A London based public relations firm which has represented several allies of Putin also gave the Conservatives £91,000 in 2009 and 2010 and has spent several thousand pounds on tables at Conservative fundraising events since then. New Century Media, headed by the former Northern Ireland unionist MP David Burnside, has made introductions with David Cameron for Vasily Shestakov, Putin's judo partner and an MP in the Russian Duma who had been given the job of improving Russia's reputation in the UK.

On Wednesday Labour MP John Healey wrote to Cameron demanding he rethink whether the party should keep Russian funding. He wrote: "When leader of the opposition in 2008 you went as far as to say, 'Russian armies can't march into other countries while Russian shoppers carry on marching into Selfridges', and yet ...while the Russian army marches in to Ukraine you seem content to base your re-election campaign on Russian funds. Since you set this moral standard while leader of the opposition, I believe it is now vital that you make a public judgment and justification of whether you and your party will keep the money you have received."

A Tory spokesman said: "All donations to the Conservative party are fully permissible and transparently declared to the Electoral Commission and published on their website." A Tory source added: "If John Healey has any evidence of impropriety he should show it.

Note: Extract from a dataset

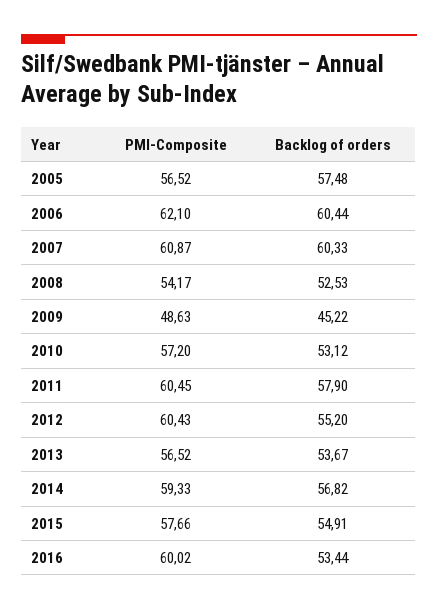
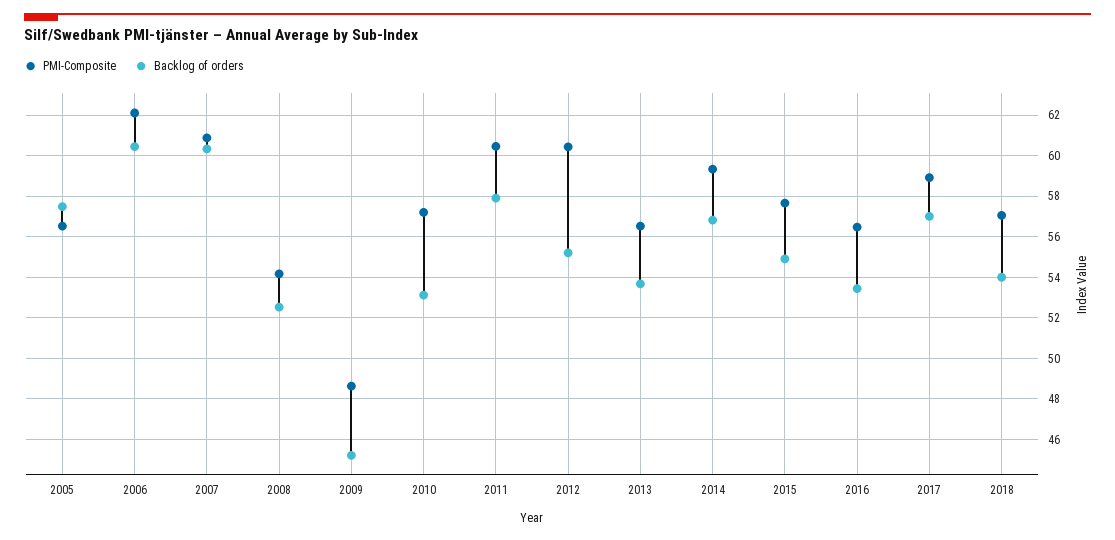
PMI-Composite, 2016: 60.02 -> 56.5
PMI-Composite, 2017: none -> 59
Backlog of orders, 2017: none -> 57
PMI-Composite, 2018: none -> 57
Backlog of orders, 2018: none -> 54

Our donors don't choose our candidates, pick our leader or dictate our policies. Labour's do."

Cameron has also been forced to re-examine arms exports to Russia after the Commons committee on export control identified £130m of sales despite the sanctions. The government argues none of these have gone to military sources, citing the example of parts that went to a Brazilian ship that happened to be docked in Russia.

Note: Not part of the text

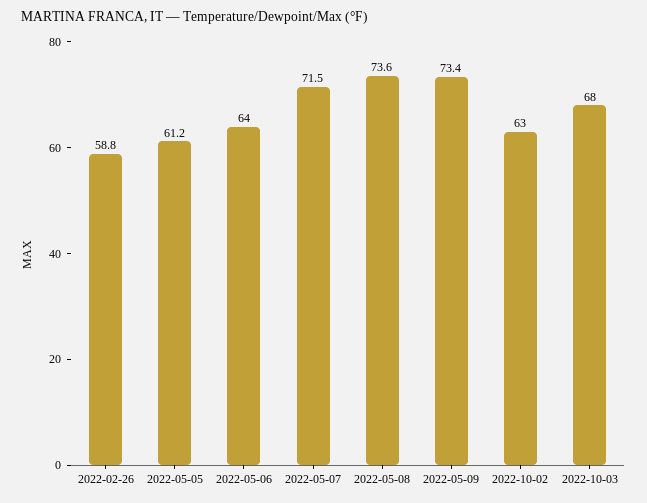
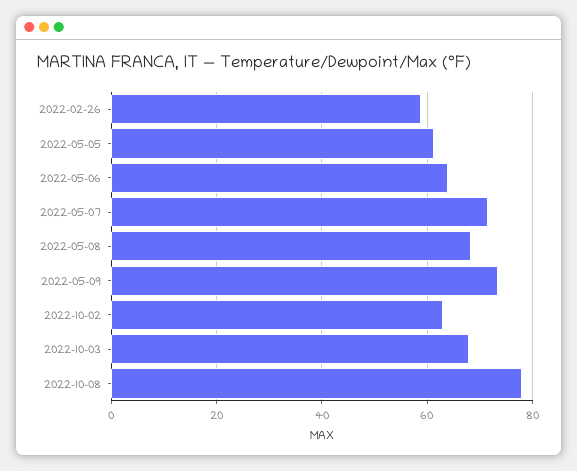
2022-05-08: 73.6 -> 68
2022-10-08: none -> 78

However, Cameron said the government would conduct extra checks to reassure the public. "I believe that we have been consistent with the terms of the arms embargo that we set out which was principally aimed at Russian armed forces and the use of goods and involvement in Ukraine but we will look very carefully at all outstanding licences and make sure that's the case and of course if it's not the case we would want to act very swiftly," he said.

This article was amended on 24 July 2014 to correct a reference to flight MH370 rather than MH17. It was further amended on 30 July 2014 to remove incorrect references to SoyuzNefteGaz and Oxoil.